De acordo com o processo, o passageiro adquiriu bilhetes para os trechos Aracaju–Recife e Recife–Natal, com saída em 28 de julho de 2025. O primeiro percurso foi realizado normalmente. No entanto, ao tentar embarcar na capital pernambucana para seguir viagem até Natal, o cliente foi impedido de prosseguir.
Segundo a empresa, o embarque foi recusado porque o passageiro não apresentou documento físico válido. A defesa sustentou que a Carteira Nacional de Habilitação (CNH) digital não teria sido exibida por meio de aplicativo oficial e que a habilitação física apresentada estava vencida.

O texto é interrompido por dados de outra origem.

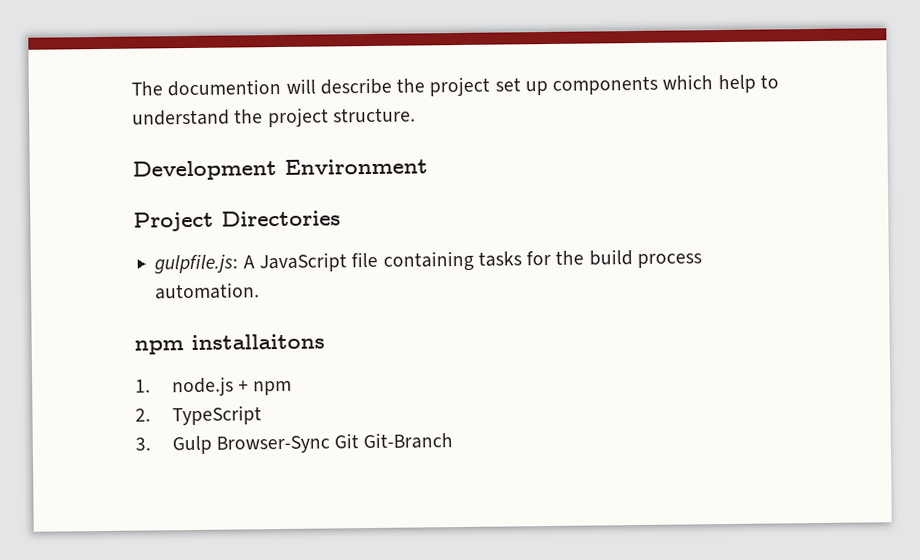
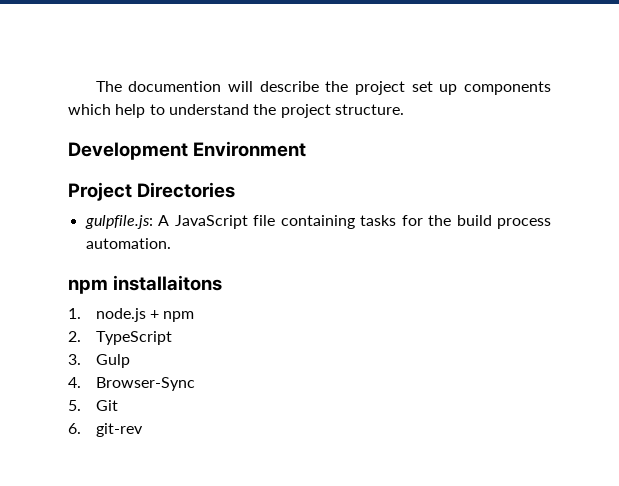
(212, 445) none -> [68,377,81,388] // 4.
(330, 444) none -> [68,400,81,411] // 5.
[363,432,454,450] Git-Branch -> [68,423,143,437] // 6. git-rev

Ao analisar o caso, o magistrado reconheceu a existência de relação de consumo e aplicou o Código de Defesa do Consumidor (CDC), ressaltando a responsabilidade objetiva da empresa prestadora do serviço.
Na decisão, o juiz destacou que, embora a CNH vencida impeça o exercício da atividade de dirigir, o documento não perde automaticamente sua natureza de identificação civil. Dessa forma, a negativa de embarque baseada apenas nesse fator foi considerada desproporcional.
“A negativa de embarque baseada unicamente no vencimento da CNH física apresentada pelo autor revela-se desarrazoada e desproporcional, configurando falha na prestação do serviço, nos termos do artigo 14 do Código de Defesa do Consumidor, porquanto frustrou a legítima expectativa do consumidor quanto à adequada execução do contrato de transporte”, afirmou o magistrado na sentença.
Diante da conclusão, a empresa foi condenada ao pagamento de R$ 3 mil por danos morais, com incidência de correção monetária e juros conforme previsto na legislação.